POLL: How awesome would prescott have been with only a 20stage pipeline?

butch84

Golden Member
Jan 26, 2001
1,202
0
76
If intel had done all the optimizations described in anand's article, but kept the pipeline at 20 stages, how fast would that chip be? Damn, it seems like it would be pretty schaweet, considering the new optimizations seem to almost keep up with the 55% longer pipeline.

Anyway, i guess it just wasnt meant to be, cause such chips (too bad they dont exist) wouldnt scale as well, and IPC doesnt sell chips, clockspeed does :(

Jes curious on your thougts :)
 

Elcs

Diamond Member
Apr 27, 2002
6,278
6
81
With a 20-stage pipeline, I think Prescott would have been a foolish move to introduce. With the long pipeline, the Prescott seemingly recreates the P3 Vs. P4 fight. Looking rather weak at similar clockspeeds but being able to be ramped up considerably. Looks like Prescott may be able to do what the P4 did.

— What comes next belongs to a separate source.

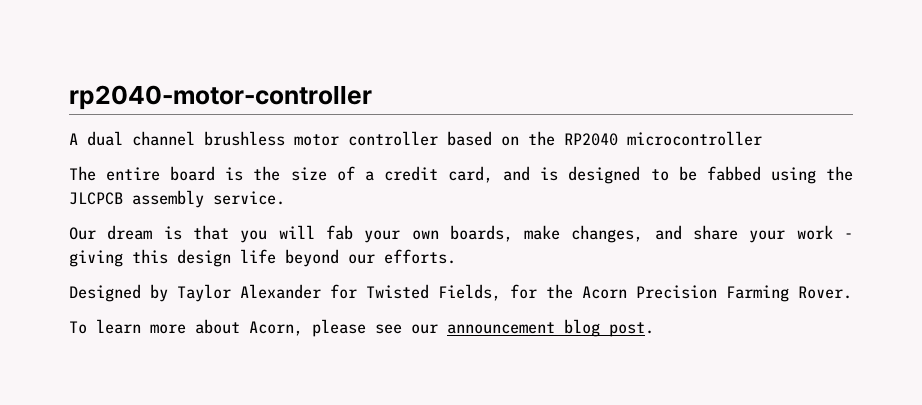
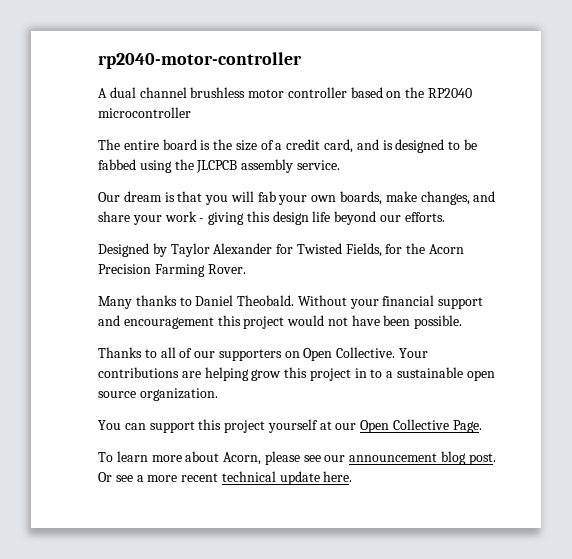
(852, 292) none -> [98,295,484,309] [98,315,463,329] [98,347,429,361] [98,367,495,381] [98,388,218,401] [98,419,482,433] // Many thanks to Daniel Theobald. Without your financial support and encouragement this project would not have been possible. // Thanks to all of our supporters on Open Collective. Your contributions are helping grow this project in to a sustainable open source organization. // You can support this project yourself at our Open Collective Page.
(654, 329) none -> [98,471,353,485] Or see a more recent technical update here.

Its early days so Im not putting any money on the table. Just sitting and waiting. Games are more my forte so AMD wins the battle for me at the minute.
 

JeremiahTheGreat

Senior member
Oct 19, 2001
552
0
0
oops.. that "Hands A64 its A$$" vote was me :(

I thought it read something on the lines of "A64 would still kick its A$$". But i agree with Acanthus, without the changes it would never be able to scale as high as it should now.
 

ntrights

Senior member
Mar 10, 2002
319
0
0
Originally posted by: Acanthus
With a 20 stage pipeline, they couldnt ramp up the clockspeed or even match the clockspeed of the 3.4ghz northwood.

It's all in the cache, Latency of 4 cycles on L1 and 25 cycles on L2 instead of 2 and 16 has something to do with it..Prescott's cache is clearly extremely slow compared to that of Northwood but as we have seen the better overall architecture (0.09 µm, pre-fetcher and HT ) makes up for the
slow cache.

Edit: i dont think it would have been much faster with a shortenend pipeline...the problem is in the latency of the cache not the pipeline.
 

AyashiKaibutsu

Diamond Member
Jan 24, 2004
9,306
4
81
What's the point of releasing a prescott that can just barely compete with the current chips. They should have released a 20 pipeline prescott now and drop the 31 pipeline onto the table once they got to about 4 ghz
 

Corsairpro

Platinum Member
Feb 12, 2001
2,543
0
0
PEOPLE, ITS NOT HARD TO UNDERSTAND

Northwood was running out of clockspeed headroom (3.6GHz) (similar to the P3 around 1GHz when it first got there)
They lengthened pipeline to increase clockspeed SIGNIFICANTLY in the future. (whether it be 1 month or 6 months)
The optimizations allow a longer pipelined CPU to perform roughly the same as the current NW
When Prescott achieves speeds faster than NW could stably attain en mass (3.6GHz+) thats when the redesign pays off.
THUS Prescott isn't "all that" right now, but it has a future much brighter than Northwood.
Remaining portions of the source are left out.